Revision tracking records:
• • •
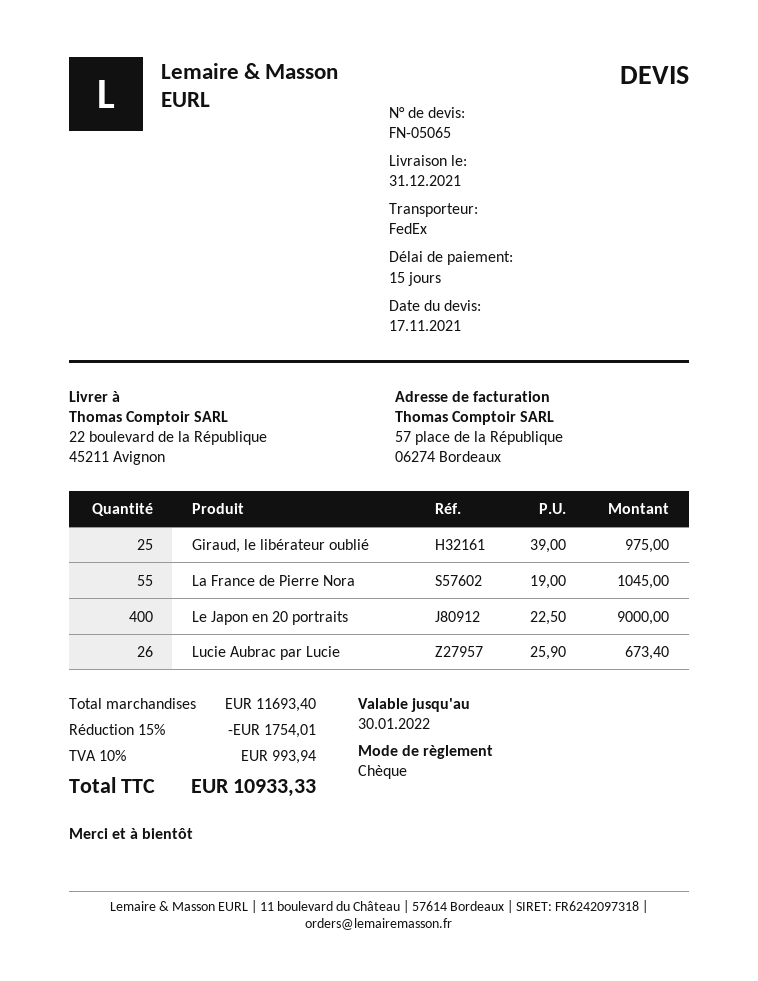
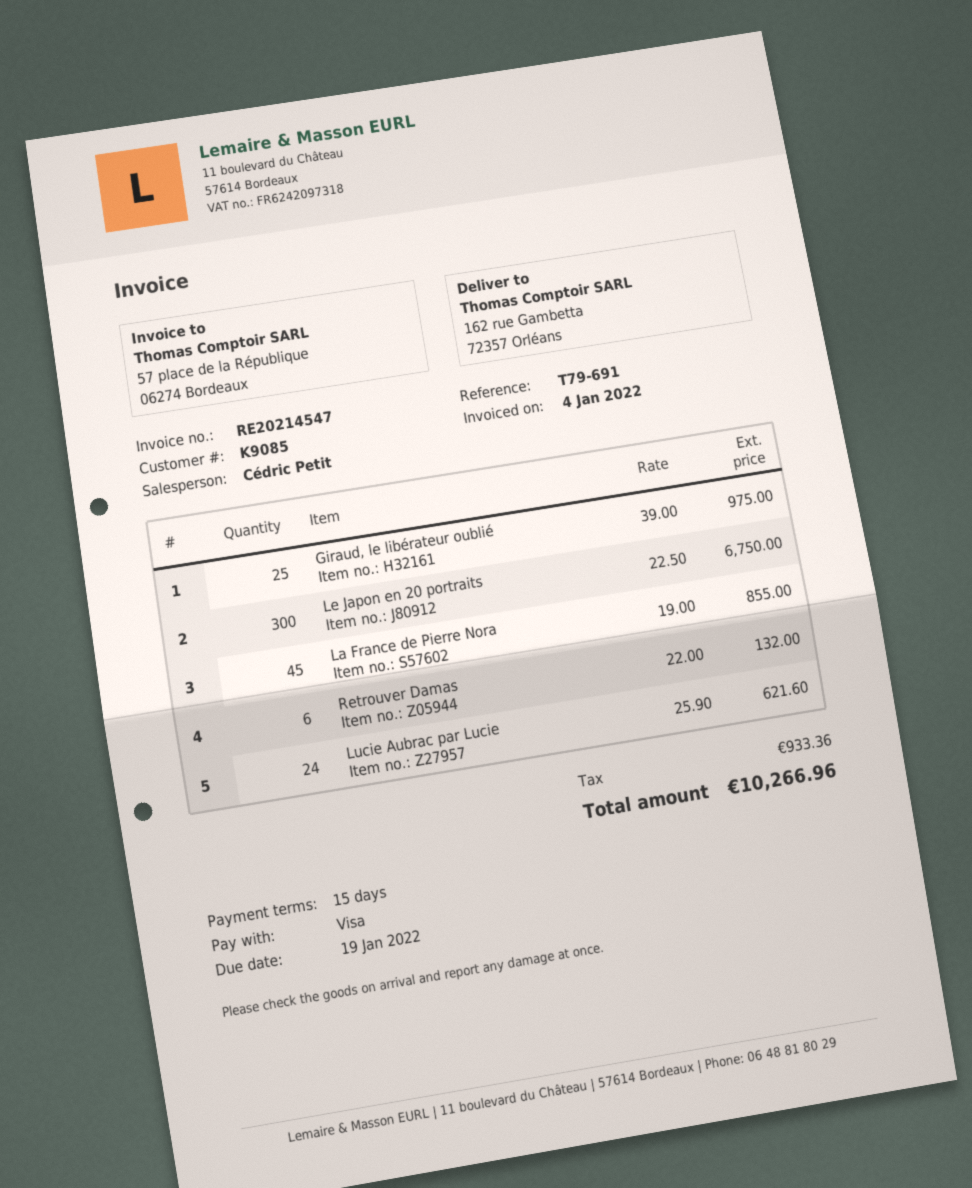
payment method: cheque -> Visa
ship to: 22 boulevard de la République, 45211 Avignon -> 162 rue Gambetta, 72357 Orléans
La France de Pierre Nora: 55 x 19.00 = 1045.00 -> 45 x 19.00 = 855.00
Le Japon en 20 portraits: 400 x 22.50 = 9000.00 -> 300 x 22.50 = 6750.00
Lucie Aubrac par Lucie: 26 x 25.90 = 673.40 -> 24 x 25.90 = 621.60
Retrouver Damas: none -> 6 x 22.00 = 132.00
discount: 15% = 1754.01 -> none
tax: 993.94 -> 933.36
total: 10933.33 -> 10266.96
• • •
**About this task:** Repeat the data above exactly; images are not part of the copy.

**Response to this task:**
payment method: cheque -> Visa
ship to: 22 boulevard de la République, 45211 Avignon -> 162 rue Gambetta, 72357 Orléans
La France de Pierre Nora: 55 x 19.00 = 1045.00 -> 45 x 19.00 = 855.00
Le Japon en 20 portraits: 400 x 22.50 = 9000.00 -> 300 x 22.50 = 6750.00
Lucie Aubrac par Lucie: 26 x 25.90 = 673.40 -> 24 x 25.90 = 621.60
Retrouver Damas: none -> 6 x 22.00 = 132.00
discount: 15% = 1754.01 -> none
tax: 993.94 -> 933.36
total: 10933.33 -> 10266.96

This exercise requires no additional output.